What is Cerebral Palsy?
According to the Cerebral Palsy Alliance, (www.cerebralpalsy.org), Cerebral Palsy is an umbrella term that refers to a group of disorders affecting a person’s ability to move. It is due to damage to the developing brain either during pregnancy or shortly after birth.
Cerebral palsy affects people in different ways and can affect body movement, muscle control, muscle coordination, muscle tone, reflex, posture and balance. Although cerebral palsy is a permanent life-long condition, some of these signs of cerebral palsy can improve or worsen over time.
Individuals who have cerebral palsy may also have visual, learning, hearing, speech and intellectual impairments.
How does Cerebral Palsy effect my child's speech and language skills?
Cerebral Palsy (CP) may affect the language centers of the brain that control speech. Children with CP can be taught strategies that help improve their speech and language skills. In mild cases of CP, a child may have difficulty using the correct words, but in more severe cases, a child’s ability to communicate might be more seriously impacted.
A Speech-Language Pathologist is able to help a child speak clearly, communicate effectively, and control the muscles involved in speaking, eating, drinking, and swallowing. They are able to support and help facilitate the growth of a child’s vocabulary, listening skills, interpretation, or capacity to communicate through non-verbal means.
How will speech and language therapy help my child?

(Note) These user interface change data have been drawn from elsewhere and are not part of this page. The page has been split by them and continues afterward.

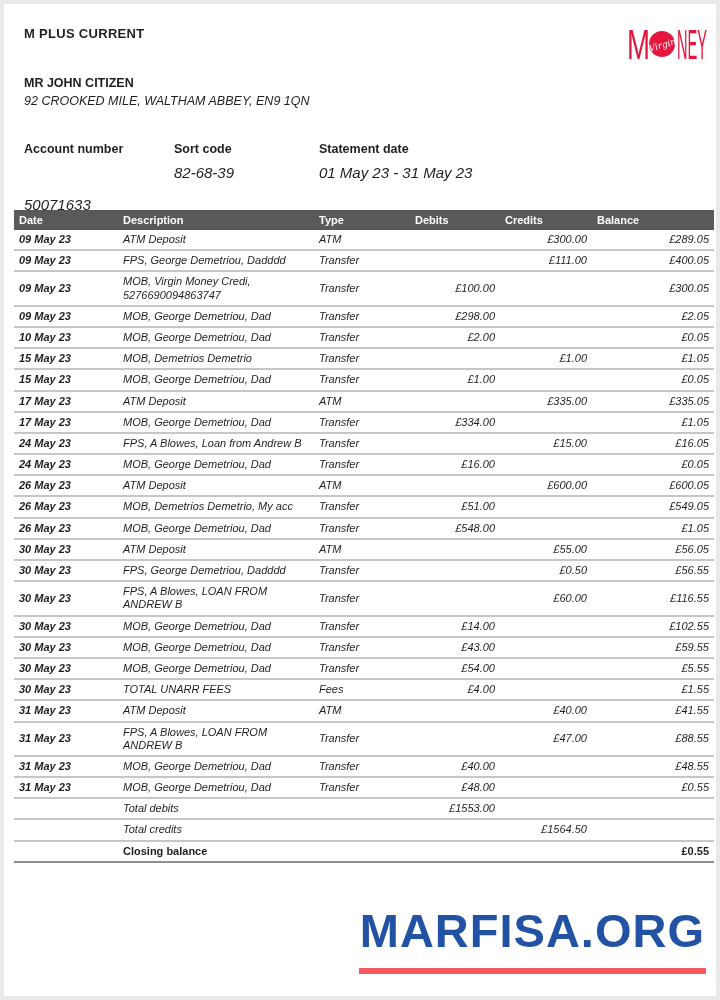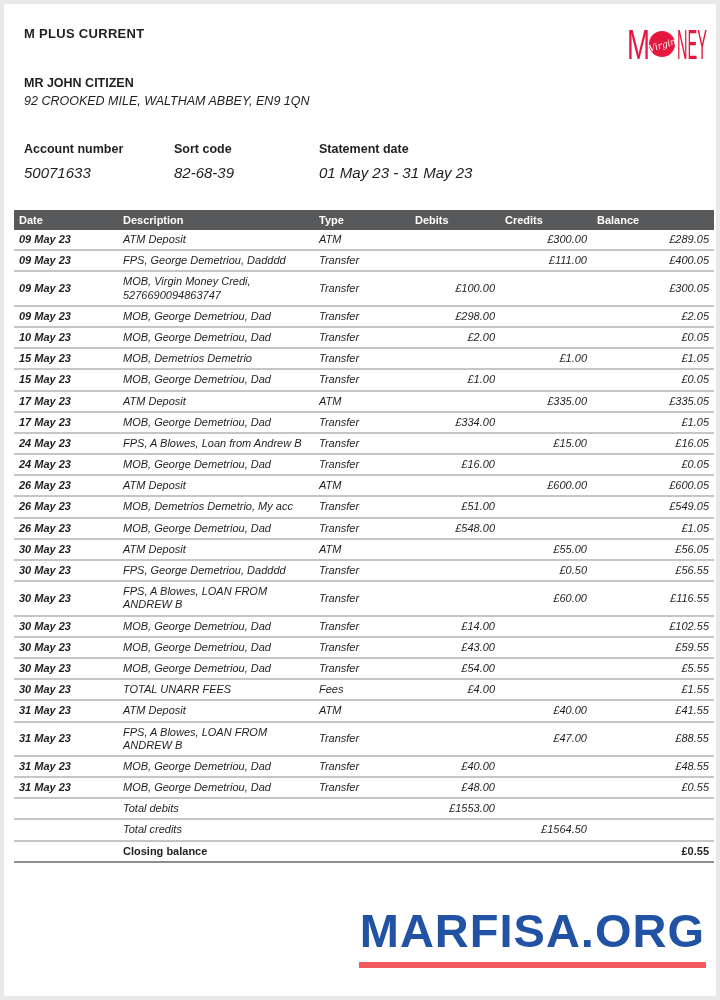--- a/index.html
+++ b/index.html
@@ -18,21 +18,21 @@
     border:4px solid #e9e9e9;position:relative;
     font-family:"Liberation Sans",sans-serif;color:var(--text);
     overflow:hidden;
   }
   .product-title{position:absolute;left:20px;top:22px;font-size:13px;font-weight:700;letter-spacing:.3px;}
   .vm-logo{position:absolute;right:8px;top:14px;}
   .cust-name{position:absolute;left:20px;top:72px;font-size:12.5px;font-weight:700;}
   .cust-addr{position:absolute;left:20px;top:90px;font-size:12.5px;font-style:italic;}
   .acct{position:absolute;left:20px;top:138px;display:flex;}
   .acct .blk{display:flex;flex-direction:column;}
-  .acct .blk1{width:150px;}
+  .acct .blk1{width:150px;gap:32px;}
   .acct .blk2{width:145px;}
   .acct .lbl{font-size:12.5px;font-weight:700;}
   .acct .val{font-size:15px;font-style:italic;margin-top:8px;}
   table.stmt{
     position:absolute;left:10px;top:206px;width:700px;
     border-collapse:collapse;table-layout:fixed;font-size:11px;
   }
   table.stmt col.c1{width:104px;}
   table.stmt col.c2{width:196px;}
   table.stmt col.c3{width:96px;}
@@ -49,21 +49,21 @@
     font-style:italic;line-height:1.2;vertical-align:middle;color:var(--text);
   }
   table.stmt td.num{text-align:right;}
   table.stmt td.c-date{font-weight:700;}
   table.stmt tr.em td{font-style:normal;font-weight:700;border-bottom-color:var(--strong-line);}
   .brand{
     position:absolute;right:10px;top:902px;
     font-size:47px;font-weight:700;letter-spacing:1px;line-height:1.05;
     color:var(--brand-blue);
     border-bottom:6px solid var(--brand-underline);
-    padding:0 1px 7px 1px;
+    padding:0 1px 13px 1px;
   }
 </style>
 </head>
 <body>
 
 <div class="page">
 
   <div class="product-title">M PLUS CURRENT</div>
 
   <div class="vm-logo">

The benefit of speech therapy is that the child will learn adaptive and compensatory strategies to communicate. Children with CP often face other developmental delays, but many have talents and abilities they cannot properly express because of speech and communication challenges.

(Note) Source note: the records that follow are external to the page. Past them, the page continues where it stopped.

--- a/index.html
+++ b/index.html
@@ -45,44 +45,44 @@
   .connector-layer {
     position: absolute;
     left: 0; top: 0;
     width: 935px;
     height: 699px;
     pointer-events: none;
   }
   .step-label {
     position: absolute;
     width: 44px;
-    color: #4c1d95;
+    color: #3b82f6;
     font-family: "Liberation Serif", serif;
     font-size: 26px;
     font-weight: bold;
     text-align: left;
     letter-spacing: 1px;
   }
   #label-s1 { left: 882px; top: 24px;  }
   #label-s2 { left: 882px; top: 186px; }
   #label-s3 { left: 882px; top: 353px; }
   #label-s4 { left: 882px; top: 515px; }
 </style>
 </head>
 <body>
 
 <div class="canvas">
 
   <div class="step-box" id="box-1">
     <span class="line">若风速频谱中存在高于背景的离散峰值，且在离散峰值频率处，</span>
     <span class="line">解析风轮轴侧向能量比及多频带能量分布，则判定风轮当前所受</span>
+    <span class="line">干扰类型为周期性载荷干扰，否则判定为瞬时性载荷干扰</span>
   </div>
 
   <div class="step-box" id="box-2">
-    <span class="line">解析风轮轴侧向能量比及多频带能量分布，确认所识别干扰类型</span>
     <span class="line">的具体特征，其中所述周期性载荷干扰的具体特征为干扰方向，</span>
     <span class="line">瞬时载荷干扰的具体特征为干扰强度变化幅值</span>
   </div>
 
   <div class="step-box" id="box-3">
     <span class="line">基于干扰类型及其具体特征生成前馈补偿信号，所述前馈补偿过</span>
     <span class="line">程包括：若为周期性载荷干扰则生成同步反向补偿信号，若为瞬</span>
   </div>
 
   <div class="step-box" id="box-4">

The benefits of speech and language therapy are numerous, and include:
- Supports learning and education
- Improves literacy
- Increases confidence and independence
- Improves socialization
- Eliminates self-consciousness
- Reduces shyness
Speech therapy is beneficial because a plan of treatment is individualized, allowing a child and therapist to work extensively on very specific issues that, once addressed, can progress quickly.